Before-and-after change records
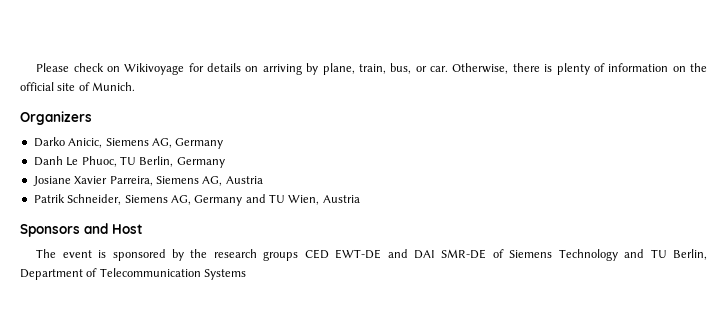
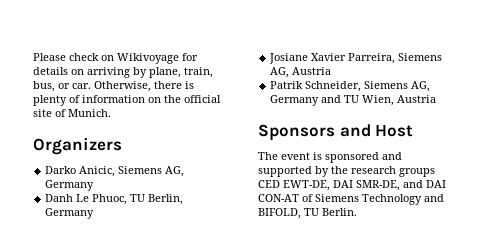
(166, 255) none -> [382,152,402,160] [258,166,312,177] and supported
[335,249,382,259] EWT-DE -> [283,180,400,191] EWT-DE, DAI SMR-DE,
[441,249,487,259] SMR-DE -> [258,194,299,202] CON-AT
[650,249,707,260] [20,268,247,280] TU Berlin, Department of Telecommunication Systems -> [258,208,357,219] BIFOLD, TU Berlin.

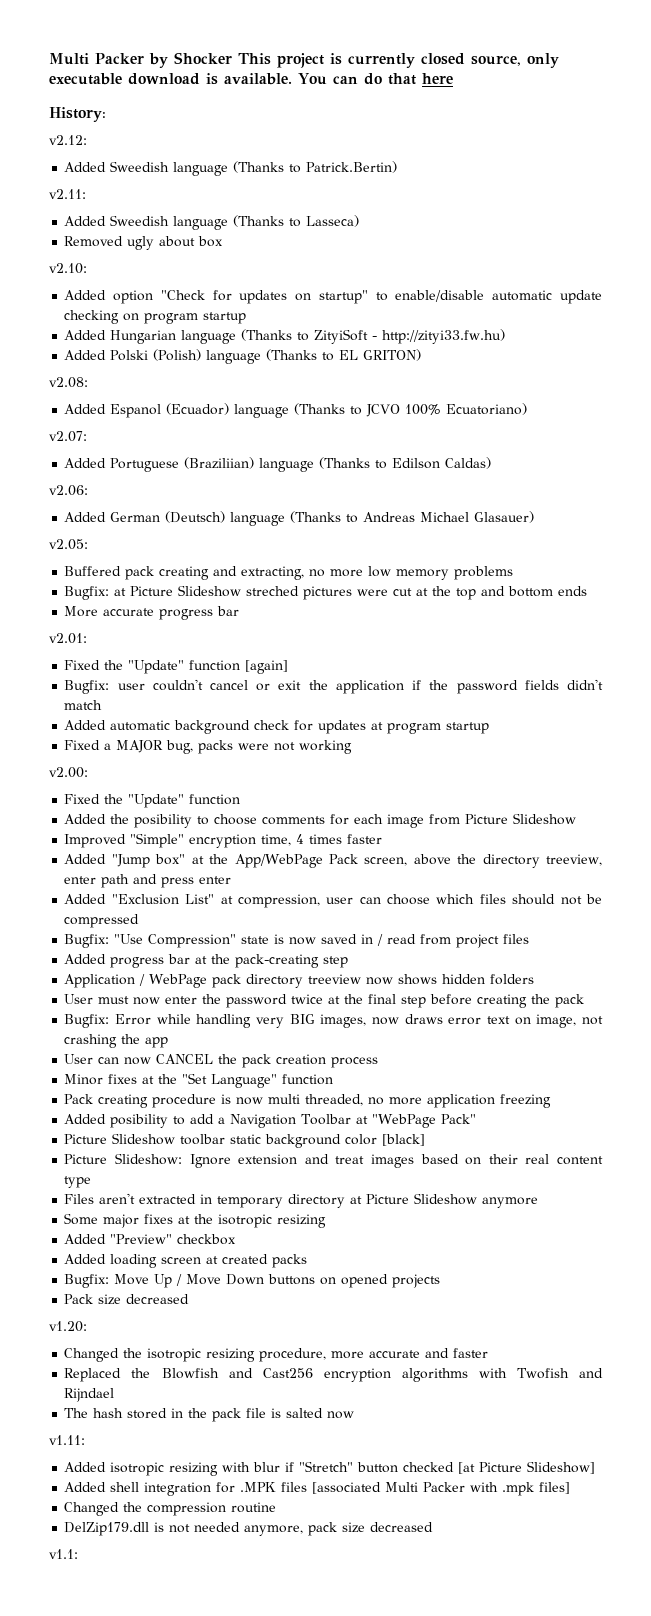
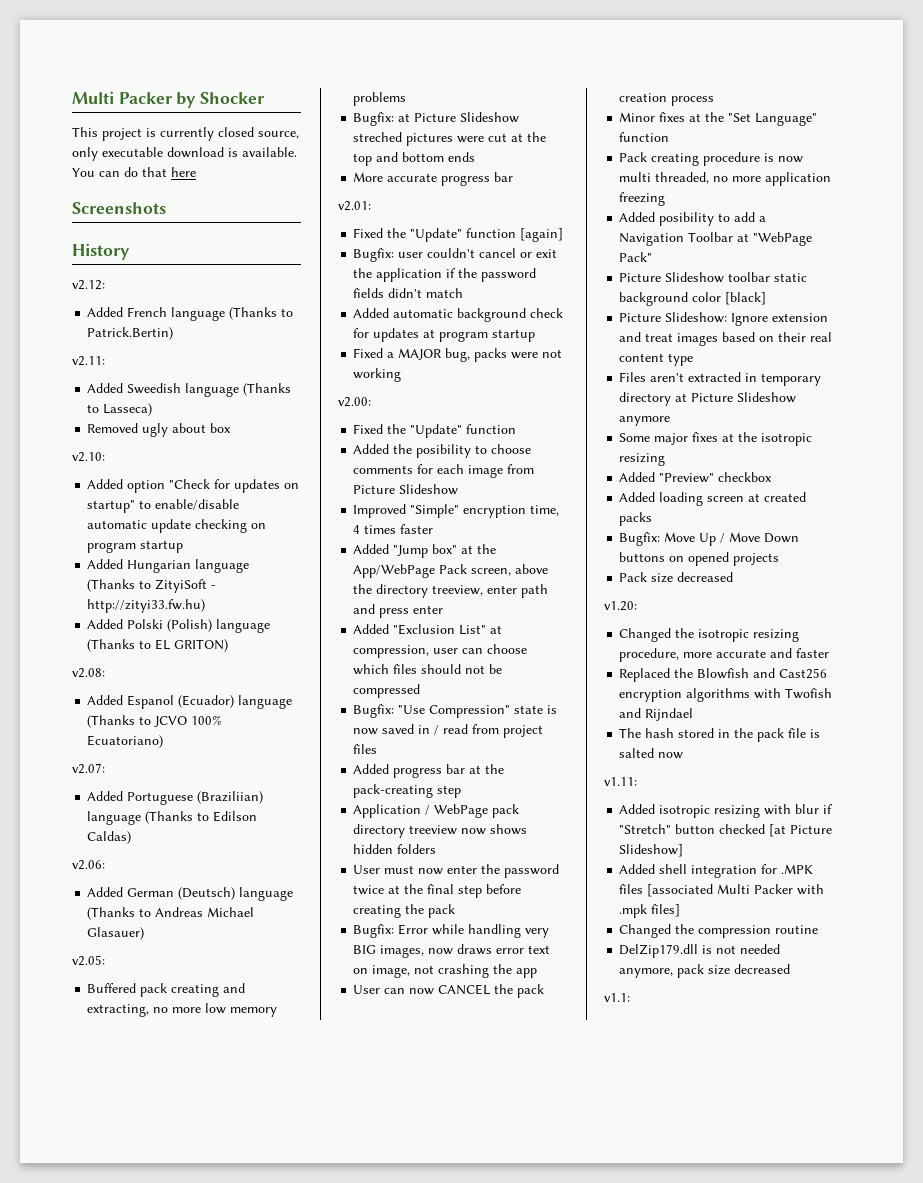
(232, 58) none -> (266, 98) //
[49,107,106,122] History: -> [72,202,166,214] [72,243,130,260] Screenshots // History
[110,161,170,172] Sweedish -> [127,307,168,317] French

- THE PROBLEM -
Quote the data above in full, leaving out the pictures it holds.

- ANSWER TO THIS TASK -
(166, 255) none -> [382,152,402,160] [258,166,312,177] and supported
[335,249,382,259] EWT-DE -> [283,180,400,191] EWT-DE, DAI SMR-DE,
[441,249,487,259] SMR-DE -> [258,194,299,202] CON-AT
[650,249,707,260] [20,268,247,280] TU Berlin, Department of Telecommunication Systems -> [258,208,357,219] BIFOLD, TU Berlin.

(232, 58) none -> (266, 98) //
[49,107,106,122] History: -> [72,202,166,214] [72,243,130,260] Screenshots // History
[110,161,170,172] Sweedish -> [127,307,168,317] French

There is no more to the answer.